Publié le vendredi, 11 avril 2008 à 15h57
Téléspectateurs en grève
La TV tue la vie. Dit ainsi c'est un peu brutal mais pas totalement faux. En Italie, plus que dans n'importe quel autre pays européen cet objet luminescent a conquis progressivement du terrain au point que dans un bon nombre de foyer il demeure constamment allumé.
Les soirées de la plupart des familles italiennes se limitent à des regards parallèles, qui ne se croisent que très rarement, et à des bouches cousues. Les yeux rivés, braqués sur des émissions pas toujours très passionnantes mais qui occupent, le plus souvent, le seul temps commun d'un foyer.
C’est connu, en Italie il fait souvent beau et doux et les soirées pourraient être l’occasion de promenades en famille ou avec des amis, à la découverte de coins magiques et inexplorés. En été, après des journées torrides, les soirées sont les seuls moments où on pourrait sortir se promener… L’hiver, lorsque le froid inhibe les sorties, on pourrait découvrir des activités en famille : lire des histoires aux enfants, lorsqu’ils sont petits, des jeux de société lorsqu’ils sont plus grands, écouter de la musique… Sinon, on pourrait aller au théâtre ou au cinoche, voir un opéra ou un concert…

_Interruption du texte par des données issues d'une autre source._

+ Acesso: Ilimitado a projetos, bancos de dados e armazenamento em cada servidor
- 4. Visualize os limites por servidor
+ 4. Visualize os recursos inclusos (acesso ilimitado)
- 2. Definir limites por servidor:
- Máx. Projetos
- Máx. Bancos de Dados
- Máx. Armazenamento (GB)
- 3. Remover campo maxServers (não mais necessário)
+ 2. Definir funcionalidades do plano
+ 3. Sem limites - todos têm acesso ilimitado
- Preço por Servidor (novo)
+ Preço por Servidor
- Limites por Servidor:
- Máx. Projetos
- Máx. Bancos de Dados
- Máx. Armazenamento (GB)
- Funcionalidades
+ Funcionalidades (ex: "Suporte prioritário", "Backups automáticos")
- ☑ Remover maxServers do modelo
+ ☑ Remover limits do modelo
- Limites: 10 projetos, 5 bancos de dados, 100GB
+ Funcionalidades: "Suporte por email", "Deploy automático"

C’est dans ce but que l’association culturelle « Esterni », qui organise entre autres le festival international du cinéma « Milano film festival », a lancé voilà treize ans la première grève des téléspectateurs. Et chaque année, au printemps, une nouvelle « mobilisation » est lancée avec le soutien de personnalités du monde culturel.

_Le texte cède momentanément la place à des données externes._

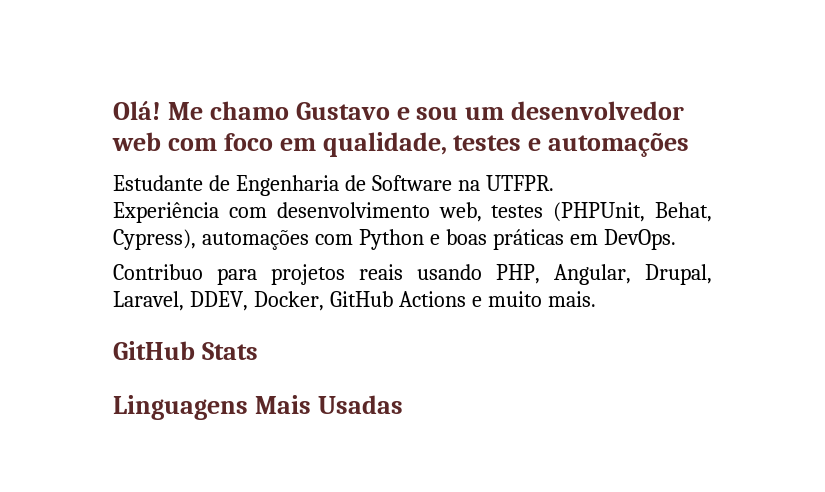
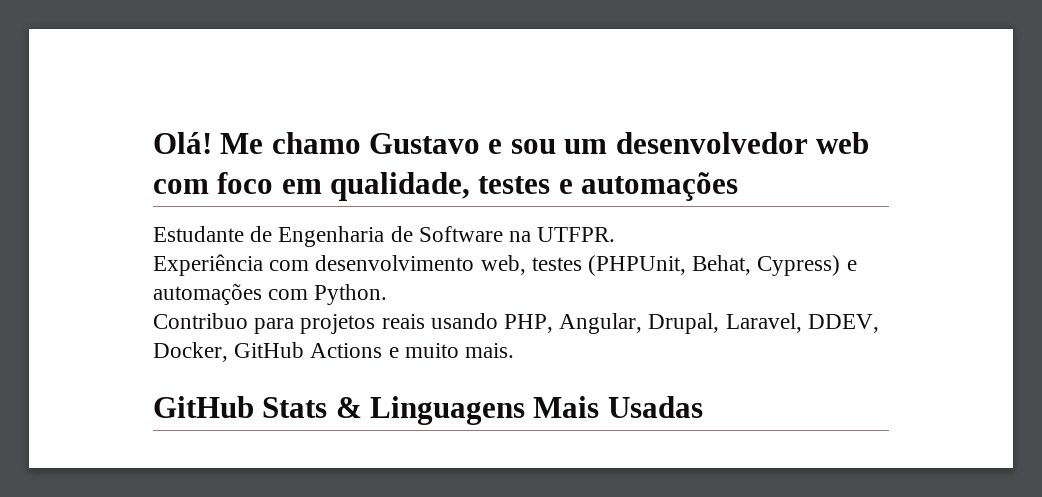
- Experiência com desenvolvimento web, testes (PHPUnit, Behat, Cypress), automações com Python e boas práticas em DevOps.
+ Experiência com desenvolvimento web, testes (PHPUnit, Behat, Cypress) e automações com Python.
- GitHub Stats
- Linguagens Mais Usadas
+ GitHub Stats & Linguagens Mais Usadas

Et il y a urgence car chaque année en Italie le nombre d’heures passées devant la télé augmente et celui consacré à la lecture de livres, mais aussi de journaux, magazines, revues, etc. diminue constamment. Les expos, les musées, les cinémas, les sales de concerts, sauf pour les événements les plus retentissants, sont désertés. C’est pour cette raison que cette année la manifestation a eu le soutien entre autres, du ministère de la culture, et de différents organismes comme la Biennale de Venise, la mairie de Florence, de salles de cinéma, de théâtres, de musées… dans toute l’Italie. Le 27 mars 2008 tous ceux qui se présentaient à la caisse munis de télécommande pouvaient entrer gratuitement.

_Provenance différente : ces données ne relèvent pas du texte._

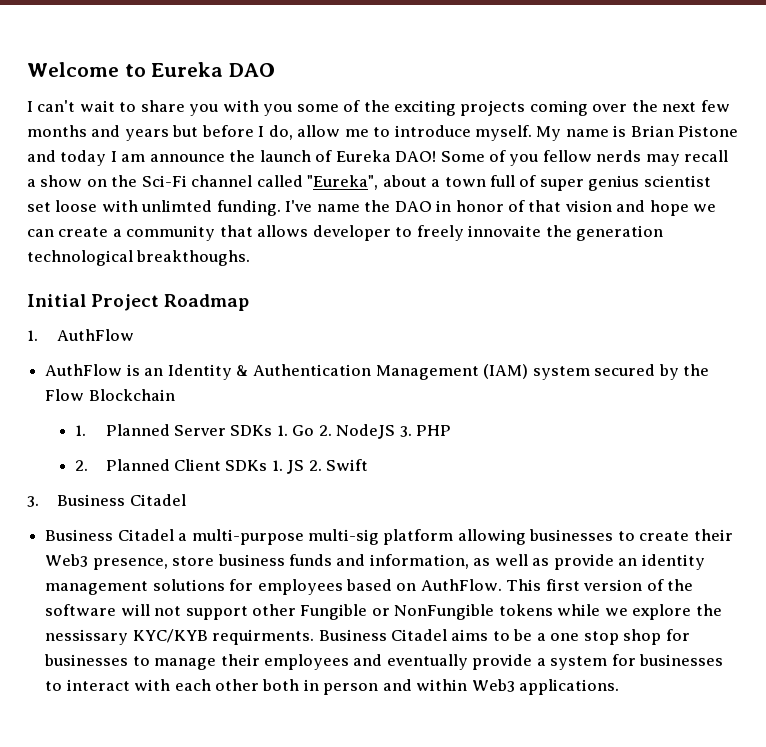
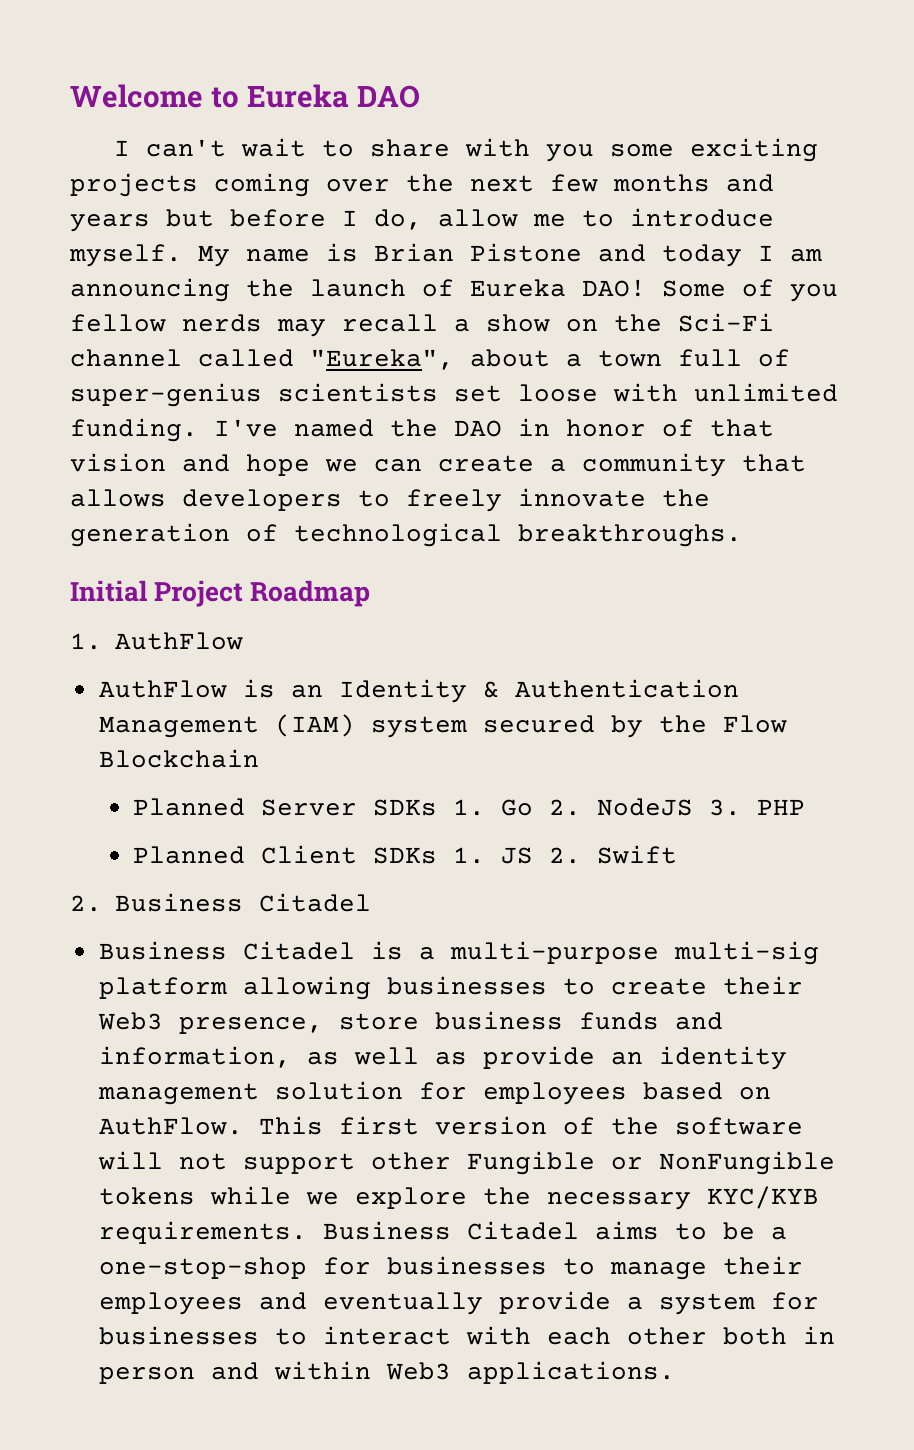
- I can't wait to share you with you some of the exciting projects coming over the next few months and years but before I do, allow me to introduce myself.
+ I can't wait to share with you some exciting projects coming over the next few months and years but before I do, allow me to introduce myself.
- My name is Brian Pistone and today I am announce the launch of Eureka DAO!
+ My name is Brian Pistone and today I am announcing the launch of Eureka DAO!
- Some of you fellow nerds may recall a show on the Sci-Fi channel called "Eureka", about a town full of super genius scientist set loose with unlimted funding.
+ Some of you fellow nerds may recall a show on the Sci-Fi channel called "Eureka", about a town full of super-genius scientists set loose with unlimited funding.
- I've name the DAO in honor of that vision and hope we can create a community that allows developer to freely innovaite the generation technological breakthoughs.
+ I've named the DAO in honor of that vision and hope we can create a community that allows developers to freely innovate the generation of technological breakthroughs.
- 1. Planned Server SDKs 1. Go 2. NodeJS 3. PHP
+ Planned Server SDKs 1. Go 2. NodeJS 3. PHP
- 2. Planned Client SDKs 1. JS 2. Swift
+ Planned Client SDKs 1. JS 2. Swift
- 3. Business Citadel
+ 2. Business Citadel
- Business Citadel a multi-purpose multi-sig platform allowing businesses to create their Web3 presence, store business funds and information, as well as provide an identity management solutions for employees based on AuthFlow.
+ Business Citadel is a multi-purpose multi-sig platform allowing businesses to create their Web3 presence, store business funds and information, as well as provide an identity management solution for employees based on AuthFlow.
- This first version of the software will not support other Fungible or NonFungible tokens while we explore the nessissary KYC/KYB requirments.
+ This first version of the software will not support other Fungible or NonFungible tokens while we explore the necessary KYC/KYB requirements.
- Business Citadel aims to be a one stop shop for businesses to manage their employees and eventually provide a system for businesses to interact with each other both in person and within Web3 applications.
+ Business Citadel aims to be a one-stop-shop for businesses to manage their employees and eventually provide a system for businesses to interact with each other both in person and within Web3 applications.

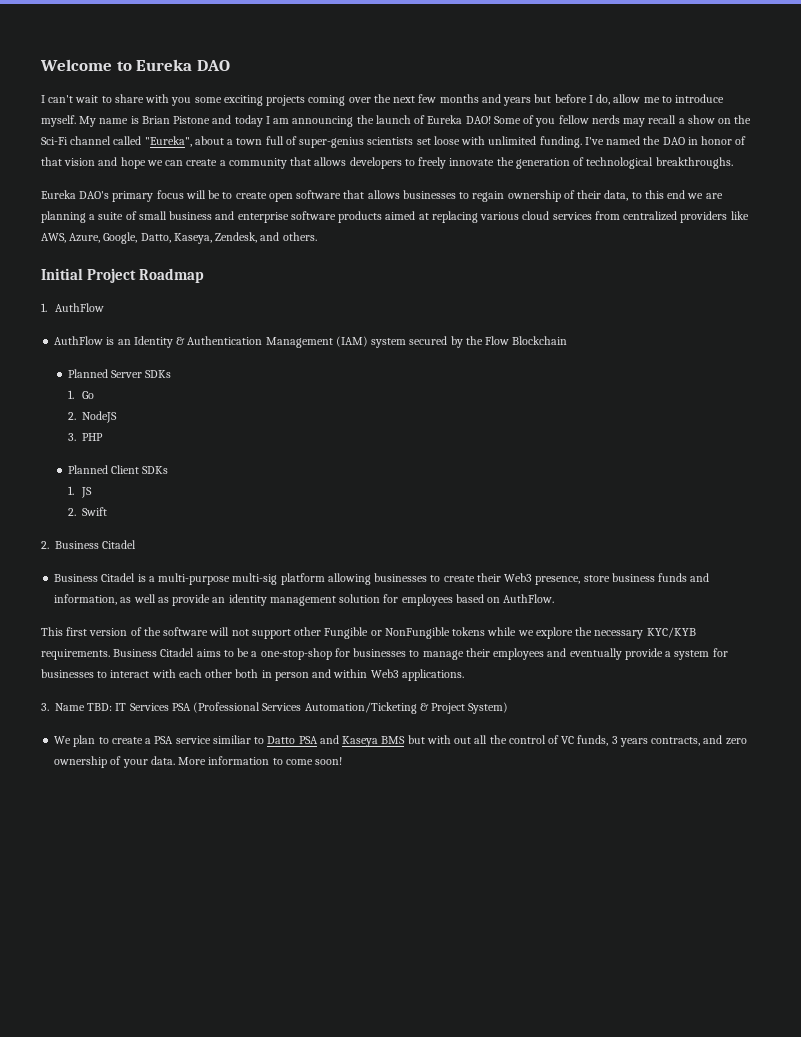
+ Eureka DAO's primary focus will be to create open software that allows businesses to regain ownership of their data, to this end we are planning a suite of small business and enterprise software products aimed at replacing various cloud services from centralized providers like AWS, Azure, Google, Datto, Kaseya, Zendesk, and others.
- Planned Server SDKs 1. Go 2. NodeJS 3. PHP
+ Planned Server SDKs
+ 1. Go
+ 2. NodeJS
+ 3. PHP
- Planned Client SDKs 1. JS 2. Swift
+ Planned Client SDKs
+ 1. JS
+ 2. Swift
- Business Citadel is a multi-purpose multi-sig platform allowing businesses to create their Web3 presence, store business funds and information, as well as provide an identity management solution for employees based on AuthFlow. This first version of the software will not support other Fungible or NonFungible tokens while we explore the necessary KYC/KYB requirements.
+ Business Citadel is a multi-purpose multi-sig platform allowing businesses to create their Web3 presence, store business funds and information, as well as provide an identity management solution for employees based on AuthFlow.
+ This first version of the software will not support other Fungible or NonFungible tokens while we explore the necessary KYC/KYB requirements.
+ 3. Name TBD: IT Services PSA (Professional Services Automation/Ticketing & Project System)
+ We plan to create a PSA service similiar to Datto PSA and Kaseya BMS but with out all the control of VC funds, 3 years contracts, and zero ownership of your data. More information to come soon!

Tout récemment, dans une interview au journal espagnol « El País », le photographe Oliviero Toscani dressait un portrait impitoyable et sans appel de l’Italie d’aujourd’hui : « Il n'est pas possible de refonder le pays, parce que la décadence n'est pas économique, elle est morale et elle est retransmise à toutes heures à la télévision. Nous avons été vaincus par la vulgarité. Nous mourrons élégants, habillés à la dernière mode, vulgaires, vides et abrutis. »
Il est évident que la lutte contre l’endormissement télévisuel ne fait pas que des heureux. Vittorio Sgarbi, l’adjoint au maire en charge de la culture à la mairie de Milan, qui animait une populaire émission sur les chaînes de Berlusconi, a pris officiellement les distances de cette "grève".
Il y a un petit air de déjà lu : « cet appareil (que l’on appelait écran) on pouvait le baisser mais jamais l’annuler complètement ». Exagéré ? Espérons.